Elkann difende la Juventus dalle accuse di illecito e traccia il futuro

Elkann difende la Juventus dalle accuse di illecito e traccia il futuro

Il presidente di Exor scrive una lettera agli azionisti sottolineando l’innocenza della Juventus e i nuovi cambiamenti nella dirigenza.

John Elkann, presidente di Exor, la holding che controlla la Juventus, ha scritto una lettera agli azionisti per difendere il club dalle accuse di illeciti nel caso plusvalenze e stipendi, sostenendo che la Juventus non ha commesso alcun illecito. Nel 2022, il club ha affrontato crescenti avversità sia interne che esterne, trovando difficoltà nel confrontarsi con queste sfide.
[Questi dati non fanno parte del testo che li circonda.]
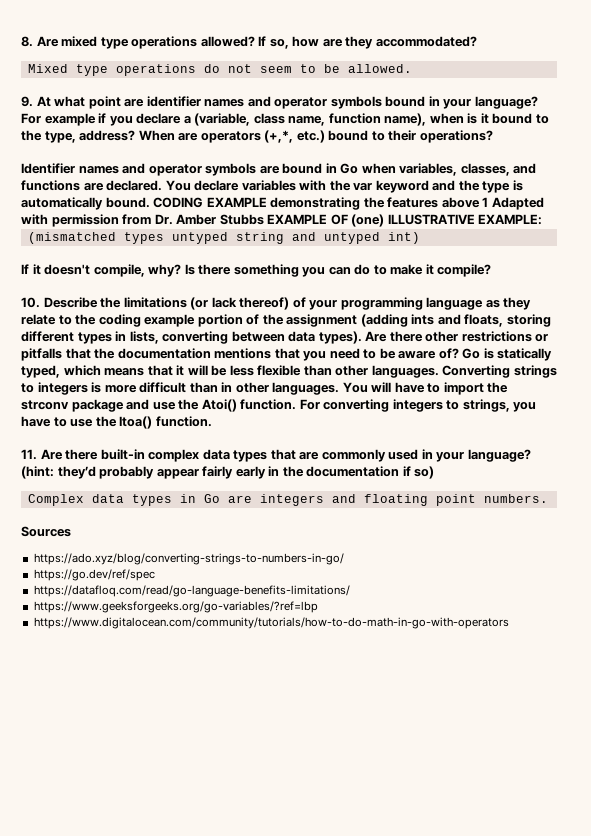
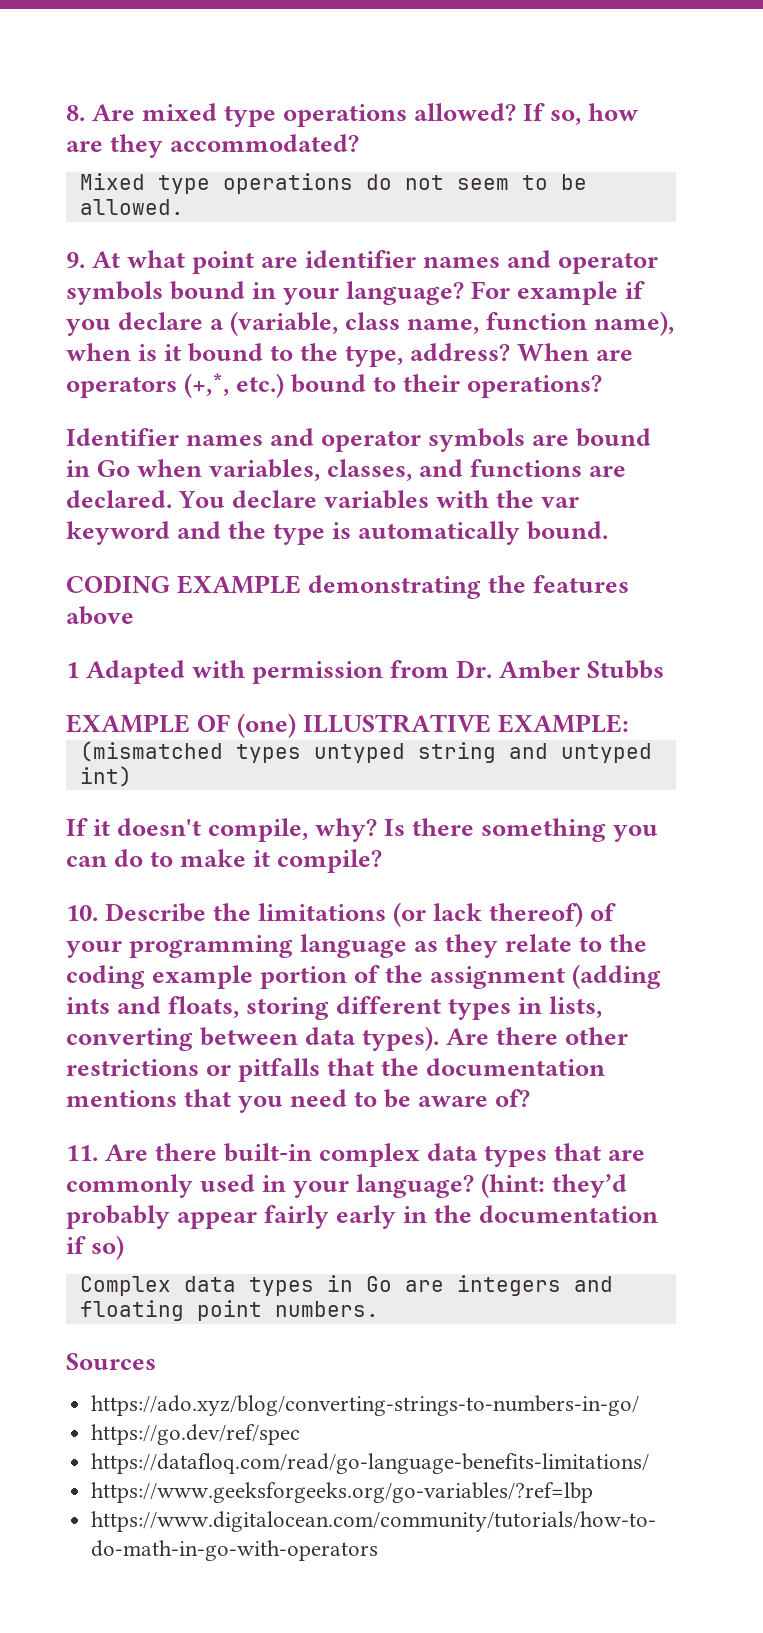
(150, 202) none -> (609, 530) //
(480, 202) none -> (134, 615) //
(264, 219) none -> (665, 669) //
[462,348,553,361] [21,365,557,378] [21,382,509,395] [21,399,537,412] [21,416,212,429] Go is statically typed, which means that it will be less flexible than other languages. Converting strings to integers is more difficult than in other languages. You will have to import the strconv package and use the Atoi() function. For converting integers to strings, you have to use the Itoa() function. -> (531, 1098) none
Il calcio europeo, in generale, sta facendo fatica a competere con la crescente potenza finanziaria della Premier League, che dovrebbe triplicare i ricavi della Serie A entro la fine della stagione. Questo divario si riflette anche sul mercato dei trasferimenti, dove la Premier League ha speso una somma equivalente a quella degli altri quattro principali campionati europei.

John Elkann

La scelta della nuova dirigenza

Nel frattempo, la Juventus ha subito una perdita significativa di 239 milioni di euro e, per la prima volta dal 2011, la squadra maschile non ha conquistato alcun titolo. Tuttavia, sono state le indagini legali contro il club a dominare l’attenzione del CdA, che si è riunito ben 18 volte durante l’anno. A causa dell’aumento della pressione, il CdA ha deciso di dimettersi per permettere alla società di difendersi in modo più efficace dalle accuse, che riguardano principalmente questioni contabili e comunicazioni inesatte ai mercati finanziari. La Juventus nega ogni illecito e ringrazia il CdA e Andrea Agnelli, ex presidente del club, per la loro responsabilità e dedizione.

Ora, la Juventus ha un nuovo presidente, Gianluca Ferrero, e un nuovo CEO, Maurizio Scanavino, che sta anche guidando il turnaround di successo della media company GEDI. Entrambi saranno supportati da un nuovo CdA e si impegneranno a far fronte alle attuali sfide, salvaguardando la reputazione del club e garantendone un futuro più forte sia dentro che fuori dal campo.

La lettera di Elkann arriva due giorni prima della sentenza del Collegio di Garanzia del CONI, che potrebbe decidere se riassegnare alla Juventus i 15 punti in classifica precedentemente tolti dalla Procura FIGC per il caso delle plusvalenze.